Dublín: tres paradas imprescindibles

Dublín (Irlanda) es una de las capitales más queridas para realizar un Erasmus o terminar los estudios. Es una de las ciudades más animadas de Europa y recibe los viajeros con una pinta de cerveza y muchos lugares y rincones que visitar.

El Parque St. Stephen’s Green

El Retiro dublinés es el parque más grande dentro del centro de la ciudad. Sus senderos fáciles para caminar se llenan en los días soleados.

St. Stephen’s Green fue un pantano en las afueras de la ciudad. El área se usó como tierra común donde la gente podía llevar a sus ovejas y otros animales a pastar. En 1663, el gobierno de la ciudad cerró el centro y vendió los terrenos circundantes. A medida que las casas comenzaron a surgir, el espacio verde se conservó como una especie de parque privado para los residentes adinerados que se mudaron a la zona.

Hubo varios intentos anteriores de abrir el parque al público, pero permaneció privado hasta 1887 cuando la ciudad aprobó una nueva ley a instancias de A.E. Guinness (un miembro de la famosa familia cervecera irlandesa) de abrir el parque a todos. Guinness pagó el rediseño del parque y este finalmente se abrió al pueblo de Dublín en 1880.

Durante el Levantamiento de 1916, el parque se convirtió en un campo de batalla cuando las fuerzas rebeldes cavaron trincheras y bloquearon las carreteras en un intento de formar un bastión contra las tropas británicas. Sin embargo, ambas partes pidieron un breve alto el fuego para permitir que el jardinero viniera a alimentar a los patos en el lago St. Stephen’s Green.

La estatua de Oscar Wilde

La comedia y tragedia del escritor Oscar Wilde se conserva en un parque de Dublín, capturada en una escultura de piedra colorida. Merrion Square se encuentra en el centro de Dublín y no está muy lejos del Trinity College. Es uno de los barrios más populares de la ciudad, pues fue el lugar donde vivieron muchos irlandeses ilustres. Incluida la casa del poeta W.B. Yeats (1865-1939) y la de la infancia de Oscar Wilde (1854-1900). Este descansa ahora dentro del parque, sobre una roca de cuarzo blanco, esculpida a partir de un colorido conjunto de granito pulido y piedras preciosas. El autor mira directamente a la casa de su infancia.

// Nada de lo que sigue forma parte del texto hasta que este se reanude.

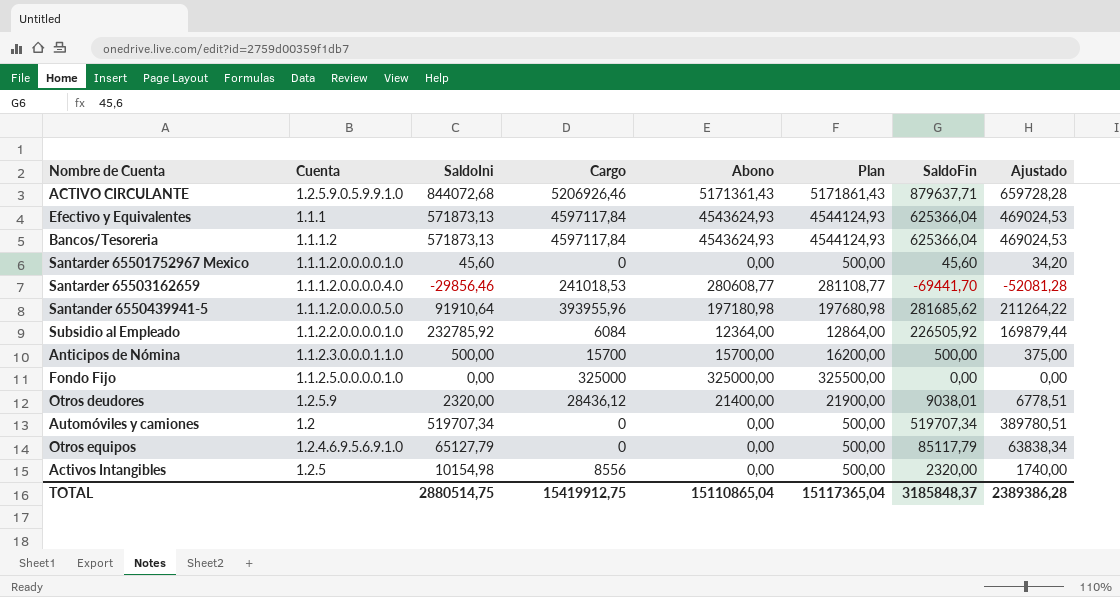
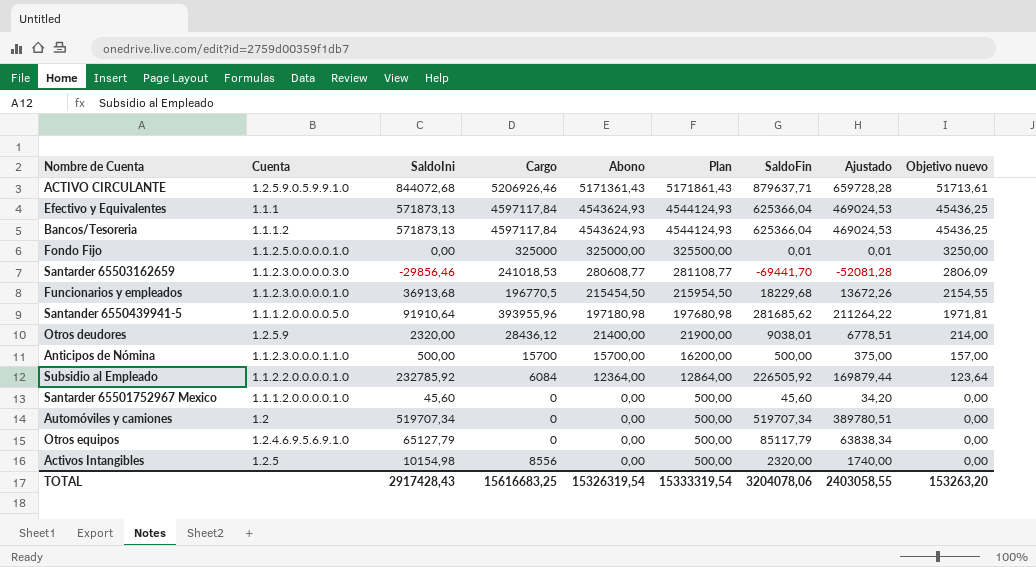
row order: none -> Abono descending
column Objetivo nuevo | formula: none -> [Abono] * 0,01
Fondo Fijo | SaldoFin: 0,00 -> 0,01
Fondo Fijo | Ajustado: 0,00 -> 0,01
Santarder 65503162659 | Cuenta: 1.1.1.2.0.0.0.0.4.0 -> 1.1.2.3.0.0.0.0.3.0
row Funcionarios y empleados: none -> 1.1.2.3.0.0.0.0.1.0 | 36913,68 | 196770,5 | 215454,50 | 215954,50 | 18229,68 | 13672,26 | 2154,55
TOTAL | SaldoIni: 2880514,75 -> 2917428,43
TOTAL | Cargo: 15419912,75 -> 15616683,25
TOTAL | Abono: 15110865,04 -> 15326319,54
TOTAL | Plan: 15117365,04 -> 15333319,54
TOTAL | SaldoFin: 3185848,37 -> 3204078,06
TOTAL | Ajustado: 2389386,28 -> 2403058,55

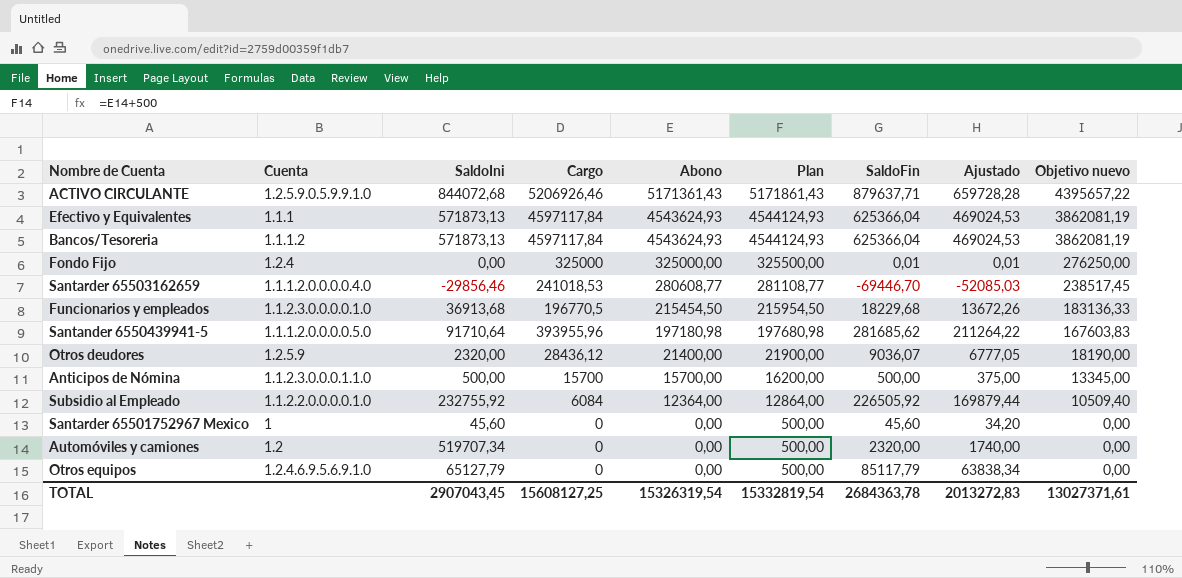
column Objetivo nuevo | formula: [Abono] * 0,01 -> [Abono] * 0,85
row Activos Intangibles: 1.2.5 | 10154,98 | 8556 | 0,00 | 500,00 | 2320,00 | 1740,00 | 0,00 -> none
Fondo Fijo | Cuenta: 1.1.2.5.0.0.0.0.1.0 -> 1.2.4
Santarder 65503162659 | Cuenta: 1.1.2.3.0.0.0.0.3.0 -> 1.1.1.2.0.0.0.0.4.0
Santarder 65503162659 | SaldoFin: -69441,70 -> -69446,70
Santarder 65503162659 | Ajustado: -52081,28 -> -52085,03
Santander 6550439941-5 | SaldoIni: 91910,64 -> 91710,64
Otros deudores | SaldoFin: 9038,01 -> 9036,07
Otros deudores | Ajustado: 6778,51 -> 6777,05
Subsidio al Empleado | SaldoIni: 232785,92 -> 232755,92
Santarder 65501752967 Mexico | Cuenta: 1.1.1.2.0.0.0.0.1.0 -> 1
Automóviles y camiones | SaldoFin: 519707,34 -> 2320,00
Automóviles y camiones | Ajustado: 389780,51 -> 1740,00
TOTAL | SaldoIni: 2917428,43 -> 2907043,45
TOTAL | Cargo: 15616683,25 -> 15608127,25
TOTAL | Plan: 15333319,54 -> 15332819,54
TOTAL | SaldoFin: 3204078,06 -> 2684363,78
TOTAL | Ajustado: 2403058,55 -> 2013272,83
TOTAL | Objetivo nuevo: 153263,20 -> 13027371,61

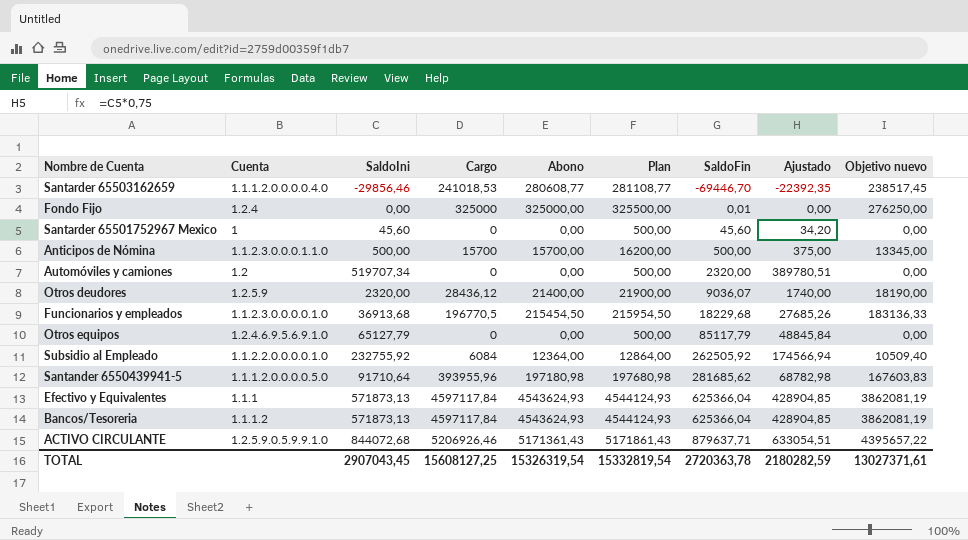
row order: Abono descending -> SaldoFin ascending
column Ajustado | formula: [SaldoFin] * 0,75 -> [SaldoIni] * 0,75
Subsidio al Empleado | SaldoFin: 226505,92 -> 262505,92
TOTAL | SaldoFin: 2684363,78 -> 2720363,78
TOTAL | Ajustado: 2013272,83 -> 2180282,59

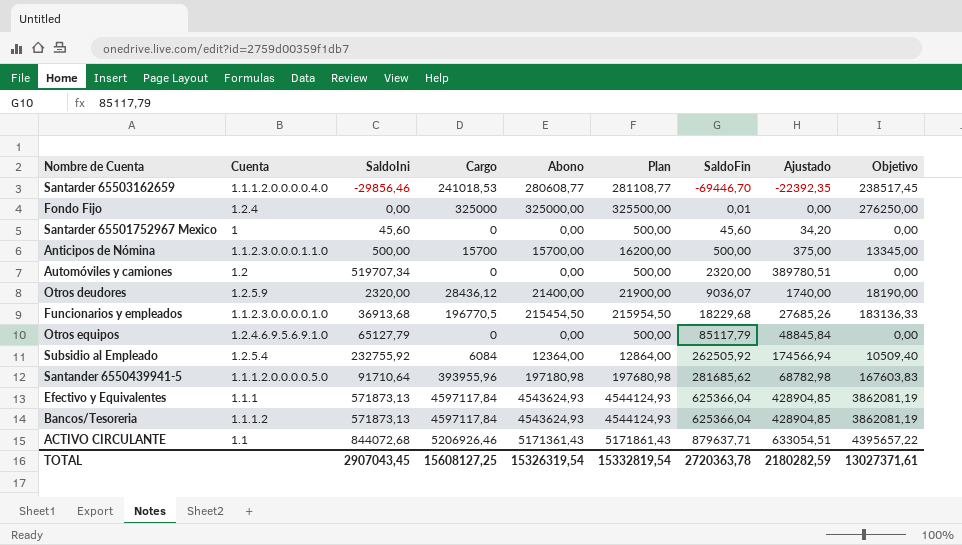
column name: Objetivo nuevo -> Objetivo
Subsidio al Empleado | Cuenta: 1.1.2.2.0.0.0.0.1.0 -> 1.2.5.4
ACTIVO CIRCULANTE | Cuenta: 1.2.5.9.0.5.9.9.1.0 -> 1.1

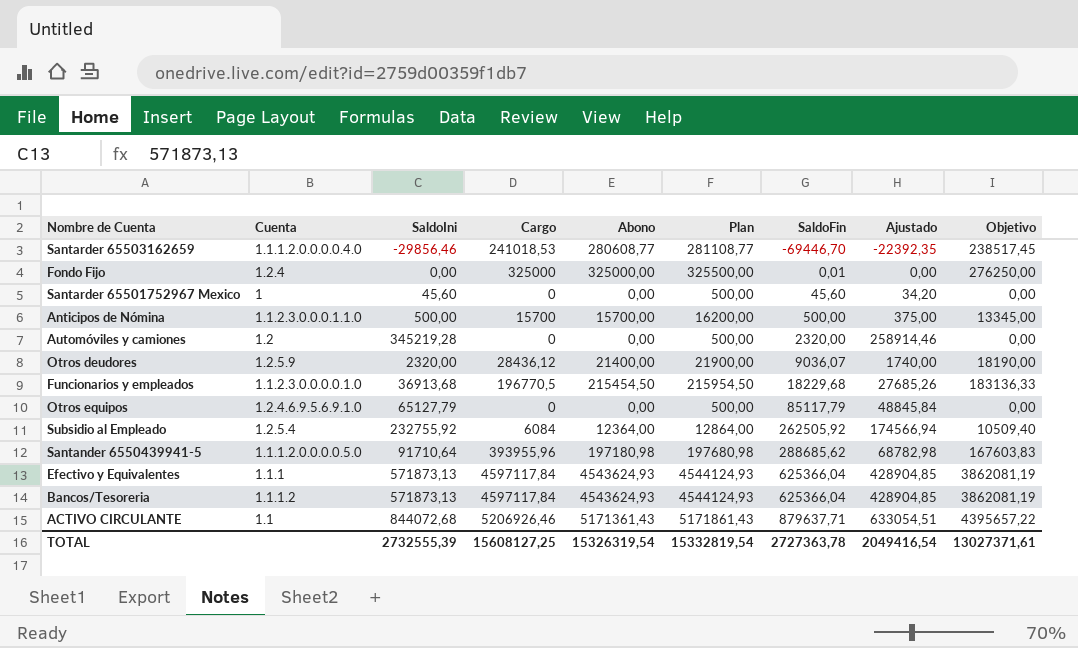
Automóviles y camiones | SaldoIni: 519707,34 -> 345219,28
Automóviles y camiones | Ajustado: 389780,51 -> 258914,46
Santander 6550439941-5 | SaldoFin: 281685,62 -> 288685,62
TOTAL | SaldoIni: 2907043,45 -> 2732555,39
TOTAL | SaldoFin: 2720363,78 -> 2727363,78
TOTAL | Ajustado: 2180282,59 -> 2049416,54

Su rostro puede parecer algo complicado hasta que se descubre la intención del escultor, Danny Osborne, cuyo objetivo era capturar lo que él ve como la naturaleza dual de Wilde: a la vez alegre y sombrío, a la vez representando una comedia y tragedia.

Wilde forma parte de una larga e histórica línea de escritores cuyos espíritus están profundamente arraigados en Irlanda.

Temple Bar

Temple Bar es el nombre del barrio de los mejores bares, locales nocturnos de moda y creaciones de artistas. Ahí se encuentran los mejores pubs irlandeses con su larga tradición. En Temple Bar hay más bares que en toda Noruega.

Se cree que la familia Temple es responsable del nombre. Sir William Temple era el rector del Trinity College y tenía su casa y sus jardines en el área que ahora se llama Temple Bar en Dublín.

Según cuenta la historia, en la década de 1960, se habían demolido bastantes estructuras antiguas de la ciudad. Debido al lamentable estado de deterioro de Temple Bar decidieron no destruirlo del todo. A lo largo de los años, se había convertido en un barrio marginal en el centro de la ciudad, lo que lo hacía intocable según los estándares modernos.

En la década de 1980, la empresa de autobuses Coras Iompair Éireann estaba preparada para desarrollar una gran estación de autobuses en Temple Bar. Mientras el plan iba en marcha, los edificios se alquilaron a precios bajos, lo que los convirtió en un lugar privilegiado para los propietarios de pequeñas tiendas, estudios de artistas y otras empresas basadas en el arte. Temple Bar en Dublín renació verdaderamente.

Resulta que las protestas impidieron que se construyera la estación de autobuses. Hoy en día, el Temple Bar prospera cada vez más. Durante el día hay ferias callejeras y tiendas para visitar. Por la noche los pubs turísticos se encargan del buen ambiente. Además, las calles adoquinadas y la arquitectura original también se conservan. ¿Quién hubiera imaginado que un barrio pobre del centro podría salvar la historia arquitectónica de una ciudad entera?